Quando toda preta é rainha

Vamos para a Mangueira! Veio homenageando a Bahia e o carnaval negro e as culturas de matriz africana e a gente logo pensa: tinha que colocar (além do já obrigatório ensino da história e cultura afro-brasileira em todas as escolas, públicas e particulares, é lei!) análise de enredo de escolas de samba nos colégios e universidades, no ENEM.

Analise o texto abaixo (eu tiraria nota baixa, mas estou tentando sair da ignorância consentida aos brancos):

Traz o padê de Exú pra mamãe Oxum
Toca o Ijexá. Rua dos afoxés, voz dos candomblés , xirê de orixá.

A avenida toda cantando “Eparrey Oyá! Eparrey Mainha! Quando o verde encontra o rosa toda preta é rainha”, da Mangueira, é uma aula de combate ao preconceito e ao racismo. Pela música, pela beleza, pelo deslumbre, pelo corpo!

A Mangueira na Sapucaí cantando “As Áfricas que a Bahia canta” e fechando o desfile do sábado com o carro do Axé, a saudação religiosa do candomblé e da umbanda e a nossa Ministra da Cultura, Margareth Menezes, com destaque em um carro prateado, verde e rosa, foi o prenúncio de um amanhecer nesse Brasil novo.

Carnaval Ativista

A Beija-Flor fez um bandeiraço e trouxe todas as pautas políticas para a avenida, com Evaristo Conceição de destaque, reeditando o carnaval da Mangueira apoteótico de 2019 de “Marias, Mahins, Marielles, malês”. Não foi original, mas o samba-enredo sozinho poderia ser uma aula dada nas escolas: institucional e pedagógico.

O Brasil faz anualmente um descarrego na avenida: catarse e espetáculo. Muitos momentos incríveis: Os orixás saindo de uma árvore sagrada, na Império Serrano, a disputa do jovem Joãozinho Trinta com o mal, puro teatro popular na Grande Rio. A dança das águas de Yemanjá na comissão de frente da Unidos da Tijuca.

Me diverti com os “Delírios de um paraíso vermelho” do Salgueiro, com um Éden progressista: sem pecado, sem escuridão e sem preconceito. Tinha até citação de Sartre: “o inferno são os outros”. E acho que vi um Bolsonaro demoníaco, de motocicleta e chifres, no carro que citava o crime contra os Yanomami.

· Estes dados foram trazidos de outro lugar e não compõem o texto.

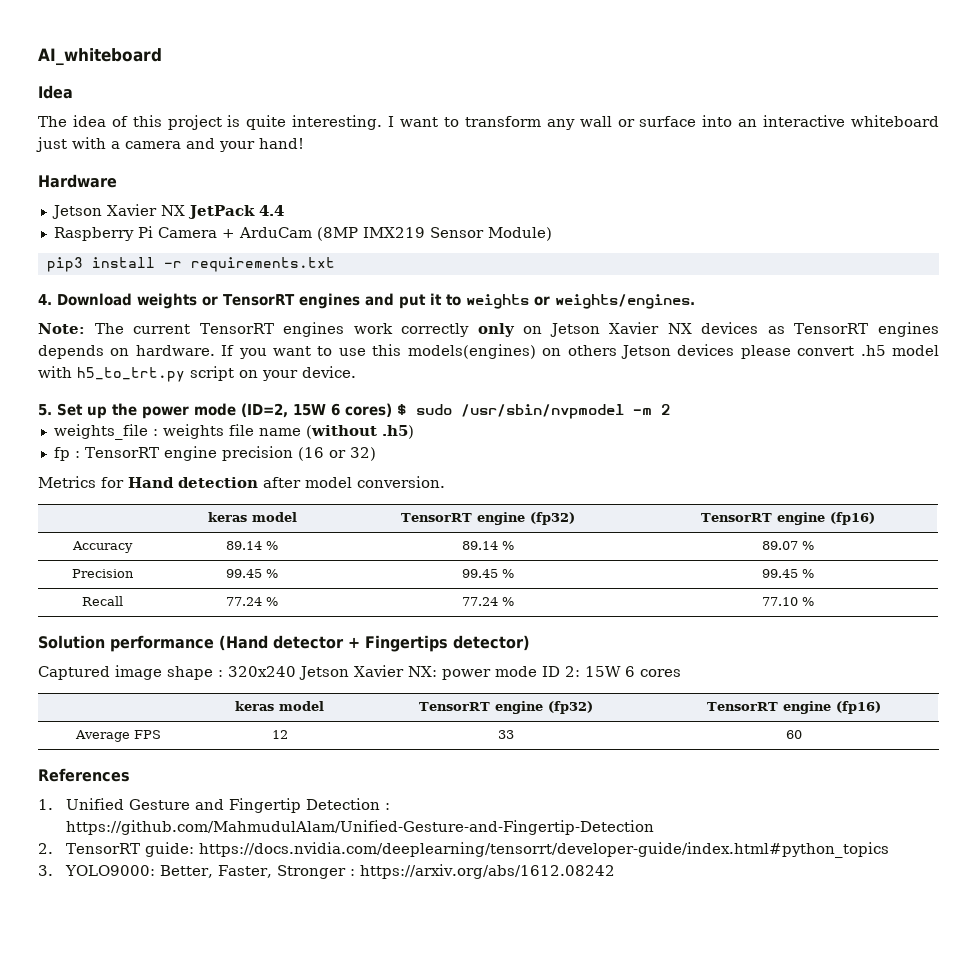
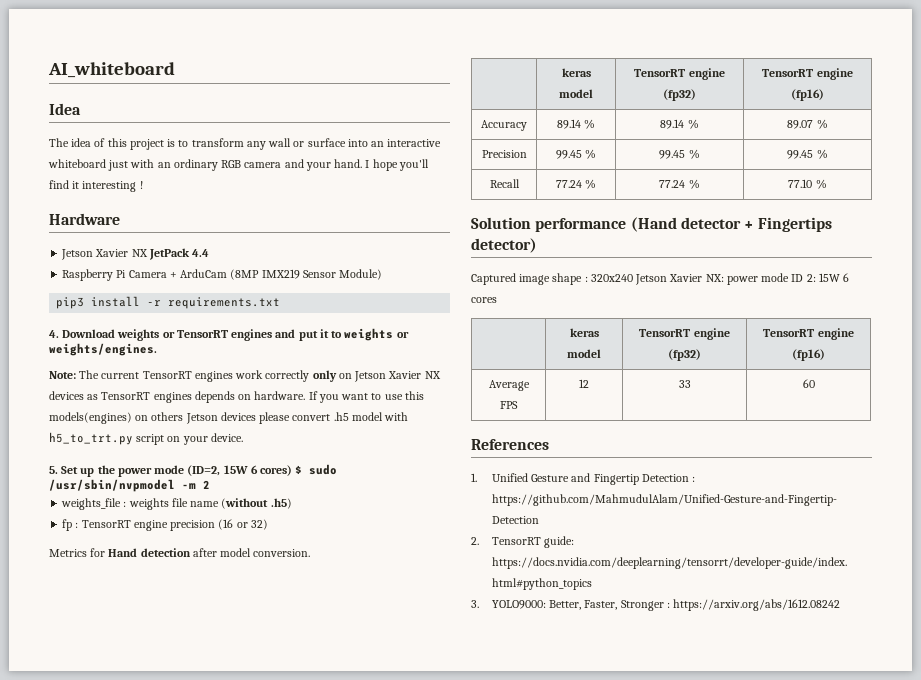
[246,115,439,130] quite interesting. I want -> (176, 143) none
[111,138,304,152] a camera and your hand! -> [157,159,429,171] [49,180,143,192] an ordinary RGB camera and your hand. I hope you'll find it interesting !

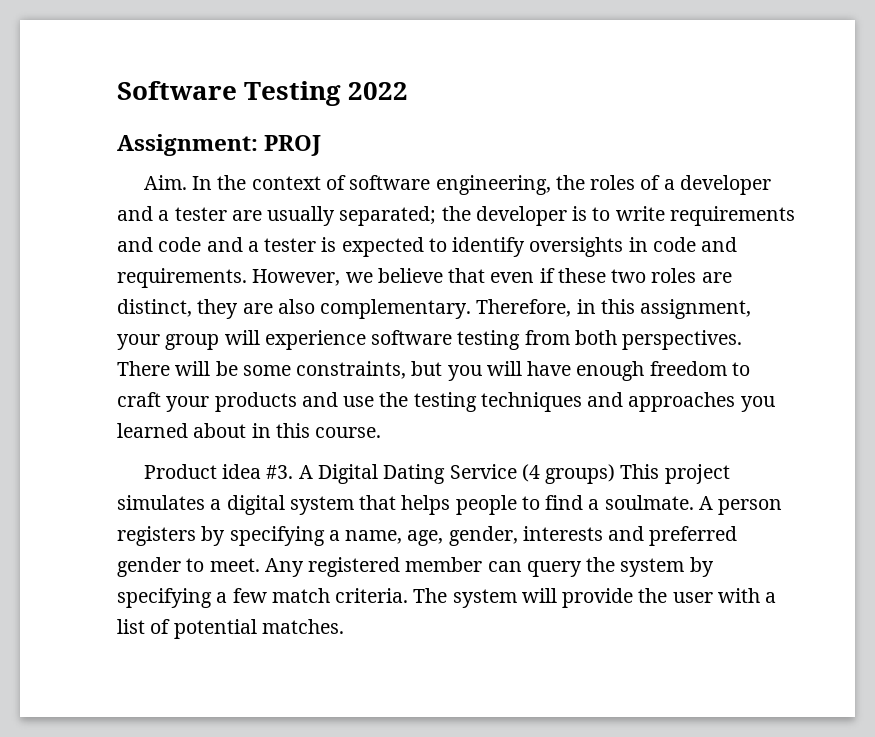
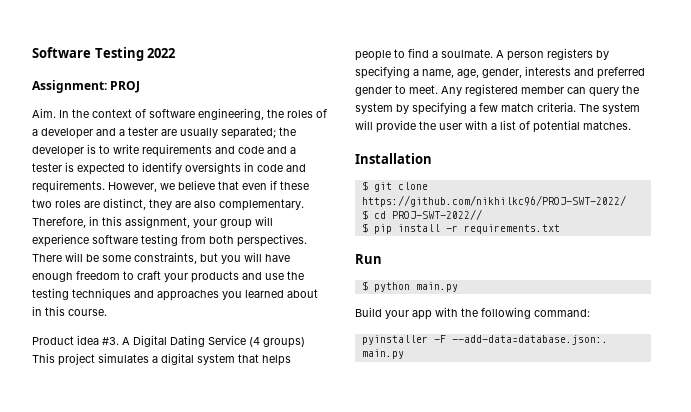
(344, 626) none -> [355,153,432,164] [361,181,428,192] [361,195,626,207] [361,209,482,220] [361,223,560,234] [355,254,382,264] [361,281,458,292] [355,307,590,320] [361,335,608,345] [361,349,404,359] // Installation // $ git clone https://github.com/nikhilkc96/PROJ-SWT-2022/ // $ cd PROJ-SWT-2022// // $ pip install -r requirements.txt // Run // $ python main.py // Build your app with the following command: // pyinstaller -F --add-data=database.json:. main.py

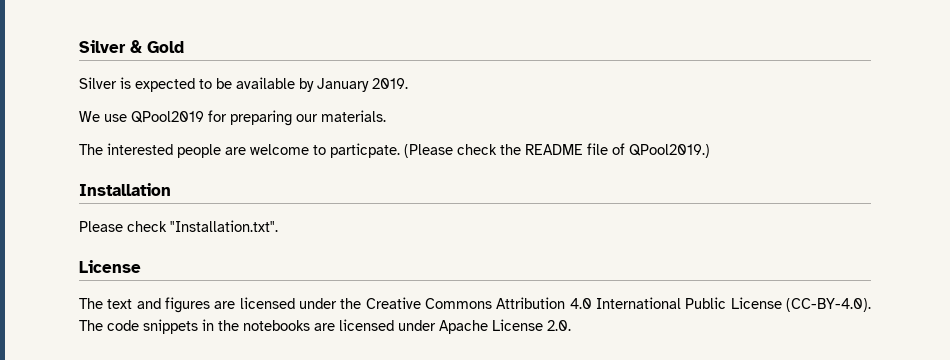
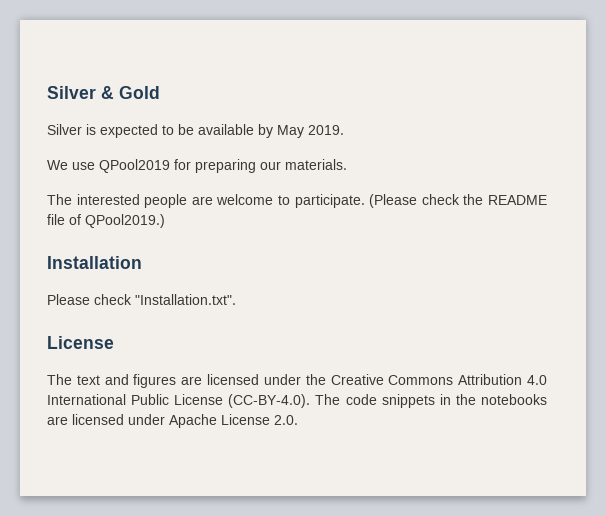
[317,78,369,92] January -> [277,125,304,138] May
[330,143,400,158] particpate. -> [294,194,365,208] participate.

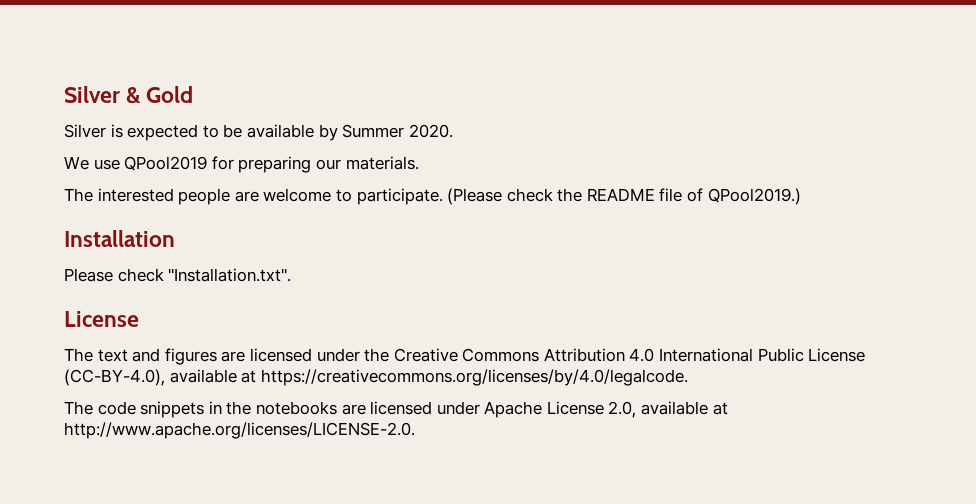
[277,125,344,138] May 2019. -> [342,124,453,138] Summer 2020.
[228,394,311,408] (CC-BY-4.0). -> [64,369,688,386] (CC-BY-4.0), available at https://creativecommons.org/licenses/by/4.0/legalcode. //
[274,415,298,425] 2.0. -> [608,401,728,418] [64,422,415,439] 2.0, available at http://www.apache.org/licenses/LICENSE-2.0.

Bonitas as homenagens a Arlindo Cruz e Zeca Pagodinho, o carnaval atualizando suas mitologias. Em que outra parada, festa, celebração, temos essa entronização dos vivos ao lado dos mortos, a fabulação, a fantasia, produzindo verdade-imaginação? Carnaval, terapia coletiva.

O Carnaval de fato é uma escola e uma fábrica de imaginários. E onde a educação formal falha, a música, os corpos, o assombro visual impactante produzem o milagre da empatia. Carnaval educa, alegra, politiza e rompe quebrantos.

#carnaval2023

Ivana Bentes é pesquisadora do Programa de Pós-Graduação da Escola de Comunicação da UFRJ.